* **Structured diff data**
——

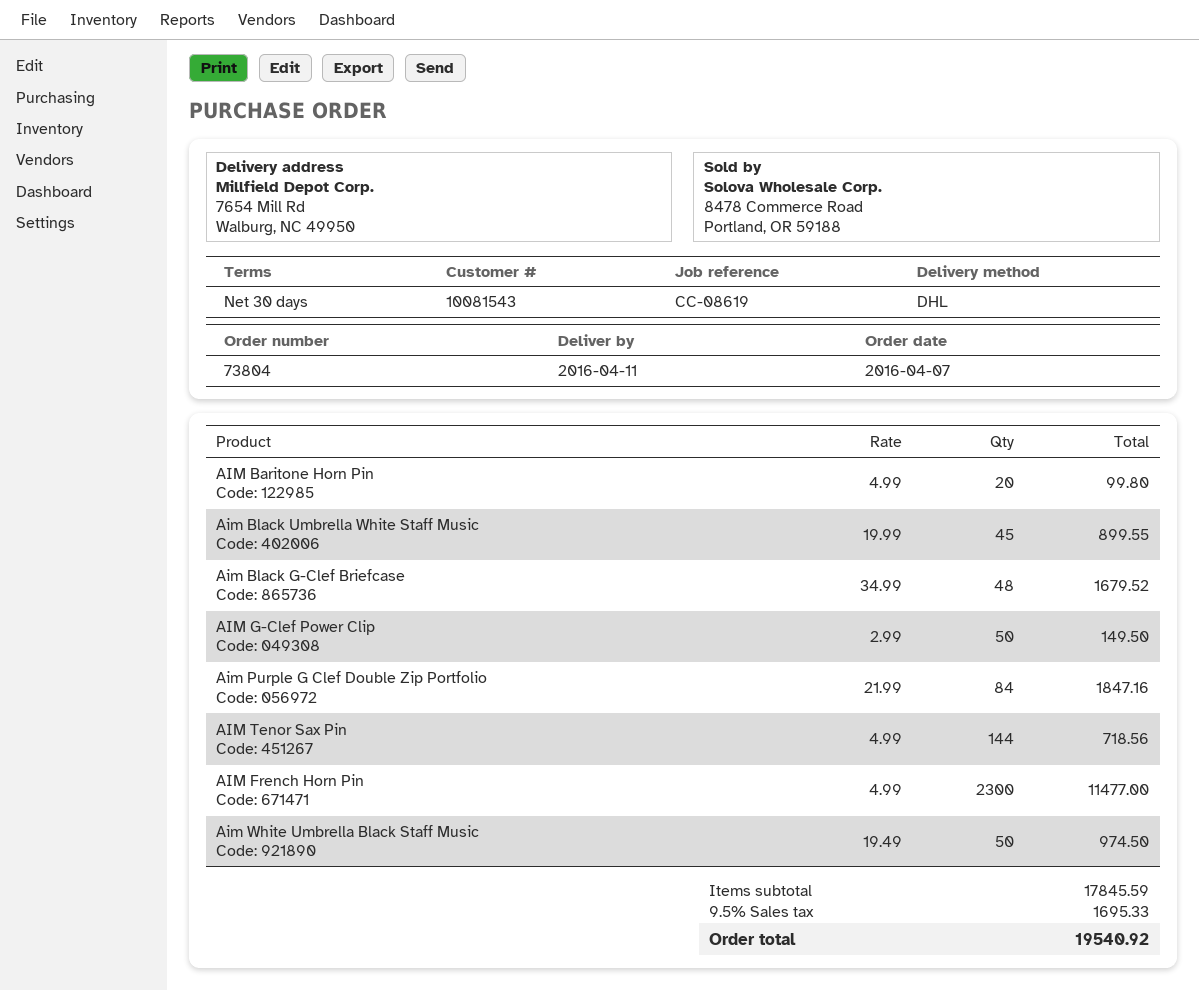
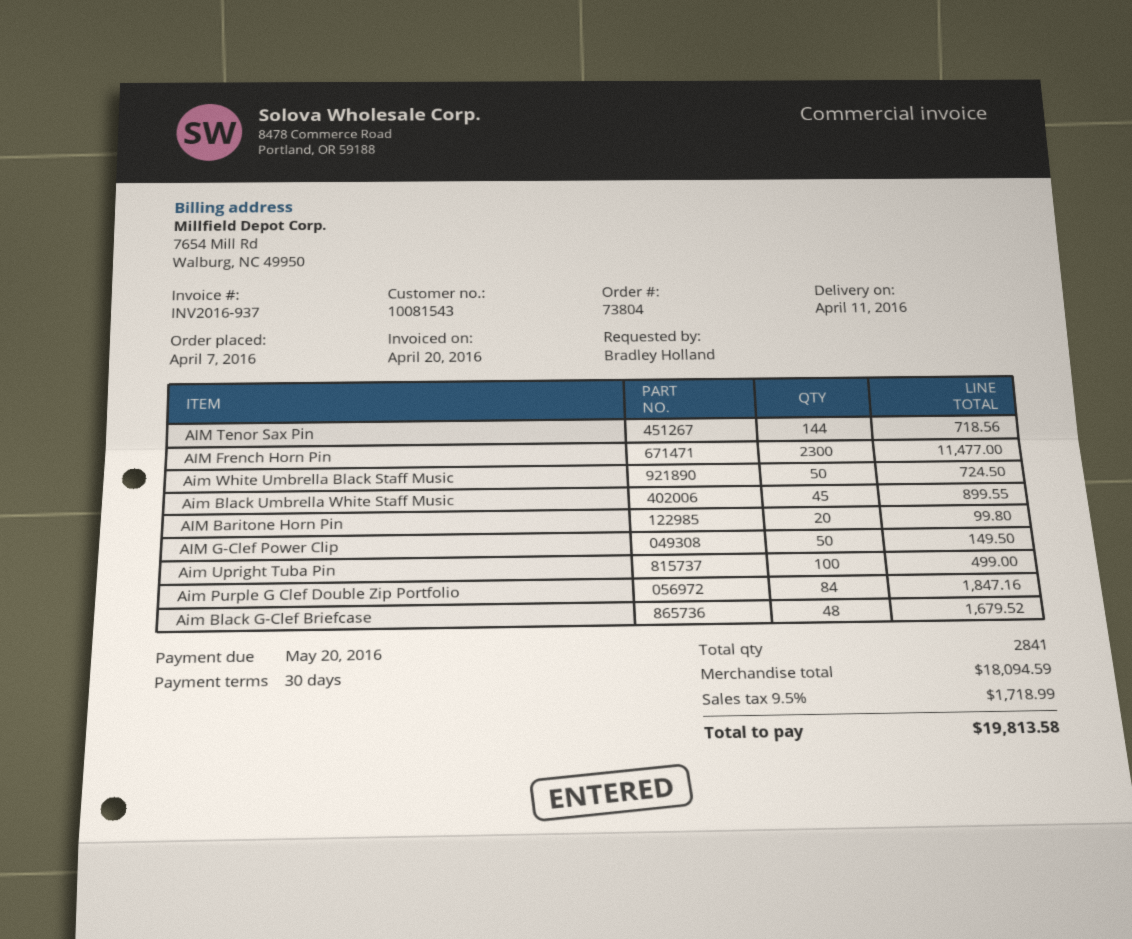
Aim White Umbrella Black Staff Music: 50 for 974.50 -> 50 for 724.50
Aim Upright Tuba Pin: none -> 100 for 499.00
subtotal: 17845.59 -> 18094.59
tax: 9.5% = 1695.33 -> 9.5% = 1718.99
total: 19540.92 -> 19813.58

——

Repeat every entry above exactly; images stay out of the copy.

* **OUTPUT OF THE TASK**
Aim White Umbrella Black Staff Music: 50 for 974.50 -> 50 for 724.50
Aim Upright Tuba Pin: none -> 100 for 499.00
subtotal: 17845.59 -> 18094.59
tax: 9.5% = 1695.33 -> 9.5% = 1718.99
total: 19540.92 -> 19813.58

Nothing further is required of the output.